1394 f" traceback):\n{e}"
1395 ) from e
RuntimeError: Failed to import transformers.pipelines because of the following error (look up to see its traceback):
module 'keras._tf_keras.keras' has no attribute 'internal'
Seeing the same error. Any solutions?
Hi there! Could you please open an issue in transformers with the details about the environment and version?
https://github.com/huggingface/transformers
Hey! It looks like a potential error with tensorflow_probability/keras? Can you try uninstalling it to see if it fixes your issue?

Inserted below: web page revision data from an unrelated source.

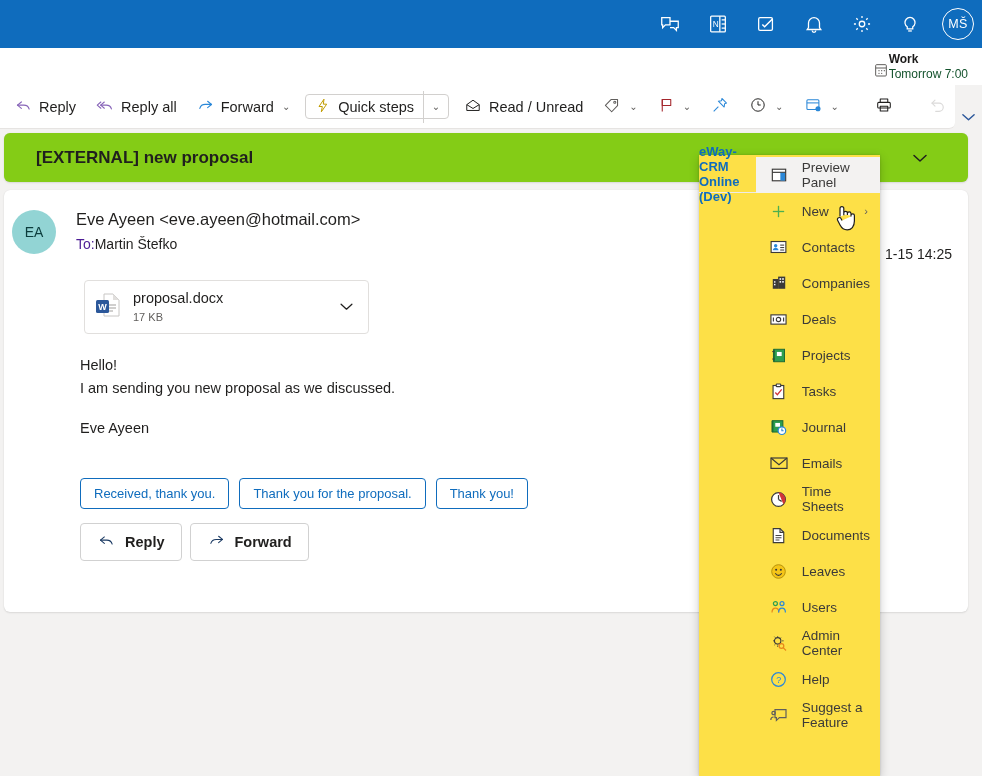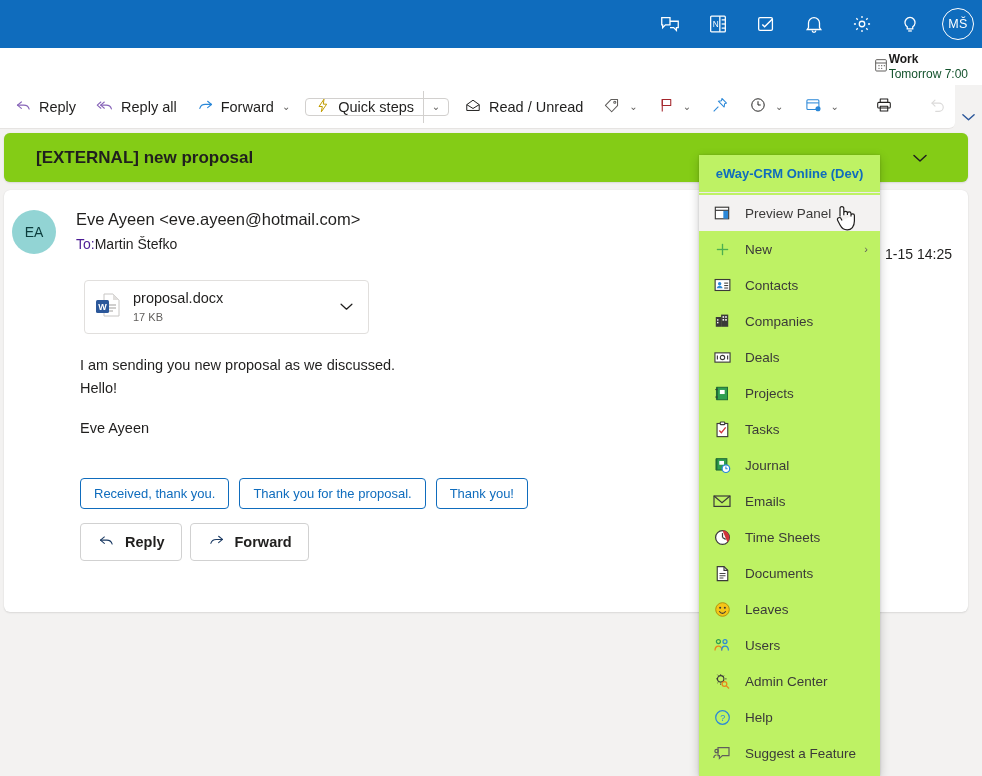--- a/index.html
+++ b/index.html
@@ -32,21 +32,21 @@
     font-size: 12.5px; letter-spacing: .3px; margin-left: 4px; cursor: pointer;
   }
 
   
   .peekstrip {
     position: absolute; left: 0; top: 48px; width: 982px; height: 37px;
     background: #ffffff;
     display: flex; align-items: center; justify-content: flex-end;
     padding-right: 14px;
   }
-  .peek { display: flex; align-items: center; }
+  .peek { display: flex; align-items: flex-end; }
   .peek-texts { line-height: 1.25; }
   .peek-title { font-size: 12px; font-weight: bold; color: #1b1a19; }
   .peek-sub { font-size: 12px; color: #14532d; }
 
   
   .toolbar {
     position: absolute; left: 0; top: 85px; width: 955px; height: 44px;
     background: #ffffff;
     border-bottom: 1px solid #e6e4e2;
     border-radius: 0 0 6px 0;
@@ -55,21 +55,21 @@
     gap: 2px;
   }
   .tbtn {
     height: 32px; display: flex; align-items: center; gap: 7px;
     padding: 0 9px; border-radius: 4px; cursor: pointer;
     font-size: 14.5px; color: #201f1e; white-space: nowrap;
   }
   .tbtn .caret { color: #605e5c; font-size: 10px; margin-left: 1px; }
   .tbtn.disabled { opacity: .38; cursor: default; }
   .split-box {
-    display: flex; align-items: center; height: 18px;
+    display: flex; align-items: center; height: 25px;
     border: 1px solid #d2d0ce; border-radius: 4px; margin: 0 4px;
   }
   .split-box .tbtn { border-radius: 3px 0 0 3px; }
   .split-sep { width: 1px; height: 32px; background: #d2d0ce; }
   .split-caret {
     width: 24px; height: 32px; display: flex; align-items: center; justify-content: center;
     cursor: pointer; color: #605e5c; font-size: 10px;
   }
   .vdiv { width: 1px; height: 22px; background: #e1dfdd; margin: 0 7px; }
   .toolbar-overflow {
@@ -153,24 +153,24 @@
   .act-row { display: flex; gap: 8px; padding: 14px 16px 0 76px; }
   .act-btn {
     border: 1px solid #d1d1d1; border-radius: 4px; background: #fff;
     font-size: 14.5px; font-weight: bold; color: #201f1e;
     padding: 8px 16px; display: flex; align-items: center; gap: 9px; cursor: pointer;
   }
 
   
   .flyout {
     position: absolute; left: 699px; top: 155px; width: 181px; height: 621px;
-    background: #bef264;
+    background: #fde047;
     box-shadow: 0 3px 10px rgba(0,0,0,.20), 0 0 2px rgba(0,0,0,.16);
     z-index: 40;
-    display: flex; flex-direction: column;
+    display: flex; flex-direction: row;
   }
   .flyout-title {
     height: 38px; display: flex; align-items: center; justify-content: center;
     font-size: 13px; font-weight: bold; color: #0f6cbd;
     border-bottom: 1px solid #edebe9;
   }
   .menu-list { flex: 1; padding-top: 2px; }
   .menu-item {
     height: 36px; display: flex; align-items: center; padding: 0 10px 0 12px;
     cursor: pointer; font-size: 13.5px; color: #3b3a39;
@@ -481,22 +481,22 @@
         </div>
         <span class="att-caret">
           <svg width="15" height="9" viewBox="0 0 16 10" fill="none" stroke="#201f1e" stroke-width="1.4" stroke-linecap="round" stroke-linejoin="round">
             <polyline points="2,2.5 8,8 14,2.5"></polyline>
           </svg>
         </span>
       </div>
     </div>
 
     <div class="msg-body">
+      <div>Hello!</div>
       <div>I am sending you new proposal as we discussed.</div>
-      <div>Hello!</div>
       <div class="blank"></div>
       <div>Eve Ayeen</div>
     </div>
 
     <div class="sugg-row">
       <div class="sugg">Received, thank you.</div>
       <div class="sugg">Thank you for the proposal.</div>
       <div class="sugg">Thank you!</div>
     </div>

Also happy to follow this in Transformers issues as @osanseviero recommends above.
Yes, this seems related to https://github.com/tensorflow/probability/issues/1774#issuecomment-1979642276 which has not been released yet
Hi all, we've just merged a workaround in transformers here. If you install transformers from main with pip install git+https://github.com/huggingface/transformers.git the issue should now be resolved. The fix will also be included in the next transformers release.
If this doesn't resolve the issue for you, please ping me and I'll keep investigating!
I upgraded tensorflow-probability to version 0.24.0 then installed tensorflow-keras ---> problem is solved!